The CFC offers some clear advantages to investors. Members benefit from streamlined administrative processes, the accompanying physical infrastructure (currently in the final stages of completion) and also fiscal benefits, but the real added value will be in gathering African investors to share ideas and information.

To this end, the CFC is organising workshops and commissioning papers on sectors and countries, to be compiled by experts through their partners. These will be made available to the members.

Leader in green finance

The CFC wants to position itself as a leader in sustainable and green finance. Africa, says Bernoussi, is the most vulnerable continent when it comes to climate change but it also has the biggest potential in green finance. “We’ve managed to bring in funds focusing on green investments, companies such as Global Nexus or Finance in Motion. Expertise will come from members of the community, and raising awareness through events.”

The organisation also wants to become a regional hub for Islamic finance (Bahrain leads in the Middle East and Malaysia in
Asia). The way to do it, Bernoussi says, is by crowding in other partners in this sector and again creating expertise and know-how clusters.

Casablanca Finance City has been ranked the number one African financial centre since 2015 by the Global Financial Centres Index, a UK-based think-tank. This is a major achievement for the CFC because the rating not only considers the ease of doing business and other international and well-known indicators but also because it seeks feedback and viewpoints from international players in financial services.

Bernoussi does not see the CFC in terms of competing with African financial centres but rather as responding to the need to strengthen and create stronger financial centres across the continent. “Africa will need multiple financial centres to serve the continent,” she says. In an interconnected world, these will have to work together in the same way that CFC has already partnered with others, such as the financial centre in Astana (for Islamic Banking), the City of London (on derivatives, insurance and real estate) or Paris (on financial innovation).

She says that Morocco’s re-entry into the AU and also more recently, the ECOWAS regional economic community, has helped the cause. This is critical because, without greater regional integration, the scale demanded by investors is simply not there.

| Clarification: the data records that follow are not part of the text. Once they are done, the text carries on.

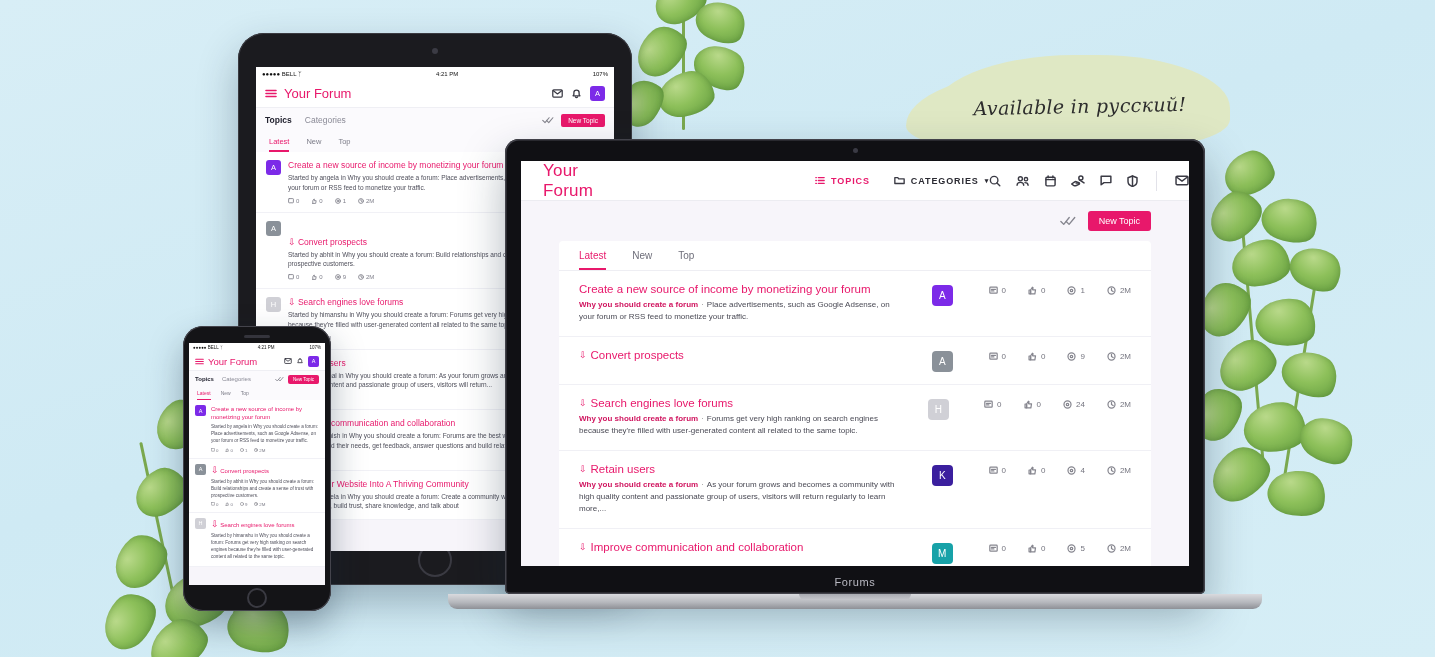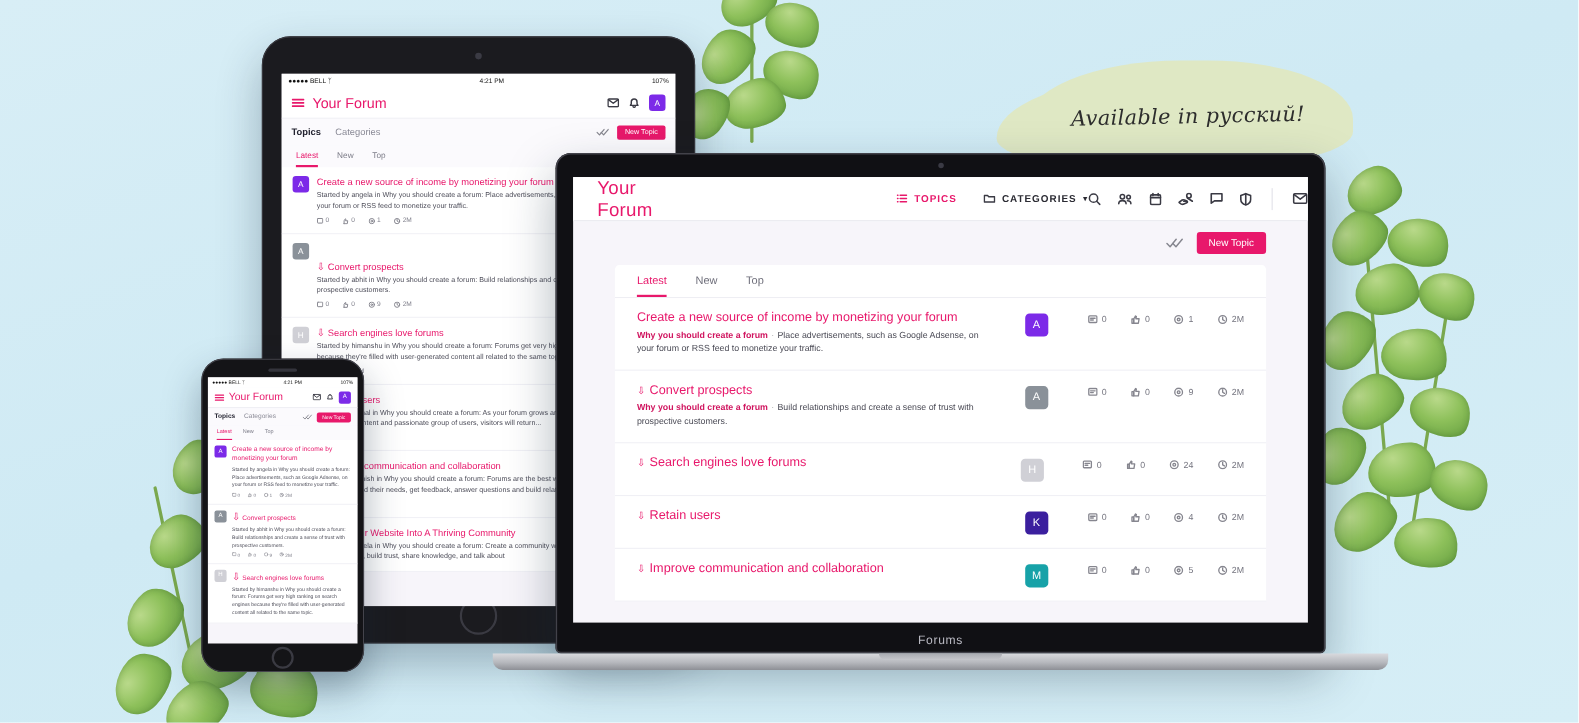--- a/index.html
+++ b/index.html
@@ -853,23 +853,20 @@
                   </span>
               </div>
             </div>
 
             <div class="lp-row">
               <div class="lp-main">
                 <div class="lp-title">
                   <span class="pin-icon">⇩</span>
                   <span>Convert prospects</span>
                 </div>
-                <div class="lp-excerpt">
-                  <span class="lp-cat">Why you should create a forum</span><span class="lp-dot">·</span><span>Build relationships and create a sense of trust with prospective customers.</span>
-                </div>
               </div>
               <div class="lp-av">
                 <span class="av-lg" style="background:#8a9199;">
                     <span>A</span>
                   </span>
               </div>
               <div class="lp-stats">
                 <span class="stat">
                     <svg width="9" height="9" viewBox="0 0 11 11">
                       <rect class="ic-gray" x="1" y="1.4" width="9" height="7.4" rx="1"></rect>
@@ -900,20 +897,23 @@
                   </span>
               </div>
             </div>
 
             <div class="lp-row">
               <div class="lp-main">
                 <div class="lp-title">
                   <span class="pin-icon">⇩</span>
                   <span>Search engines love forums</span>
                 </div>
+                <div class="lp-excerpt">
+                  <span class="lp-cat">Why you should create a forum</span><span class="lp-dot">·</span><span>Forums get very high ranking on search engines because they're filled with user-generated content all related to the same topic.</span>
+                </div>
               </div>
               <div class="lp-av">
                 <span class="av-lg" style="background:#d0d0d6;">
                     <span>H</span>
                   </span>
               </div>
               <div class="lp-stats">
                 <span class="stat">
                     <svg width="9" height="9" viewBox="0 0 11 11">
                       <rect class="ic-gray" x="1" y="1.4" width="9" height="7.4" rx="1"></rect>
@@ -944,20 +944,23 @@
                   </span>
               </div>
             </div>
 
             <div class="lp-row">
               <div class="lp-main">
                 <div class="lp-title">
                   <span class="pin-icon">⇩</span>
                   <span>Retain users</span>
                 </div>
+                <div class="lp-excerpt">
+                  <span class="lp-cat">Why you should create a forum</span><span class="lp-dot">·</span><span>As your forum grows and becomes a community with high quality content and passionate group of users, visitors will return regularly to learn more,...</span>
+                </div>
               </div>
               <div class="lp-av">
                 <span class="av-lg" style="background:#3b1f9e;">
                     <span>K</span>
                   </span>
               </div>
               <div class="lp-stats">
                 <span class="stat">
                     <svg width="9" height="9" viewBox="0 0 11 11">
                       <rect class="ic-gray" x="1" y="1.4" width="9" height="7.4" rx="1"></rect>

This is why the CFC is partnering with African investment promotion agencies. For example, Yewande Sadiku from the Nigerian Investment Promotion Commission was in Morocco in March to help establish stronger ties between CFC members and Nigerian partners and share information and data on opportunities and the projects seeking investments.

“We’re a truly African financial center. Our members cover 46 countries in Africa,” Bernoussi says. She adds that without the continent coming together and creating these clusters of know-how and expertise where different stakeholders pool together, investment flows will remain insufficient to transform the continent.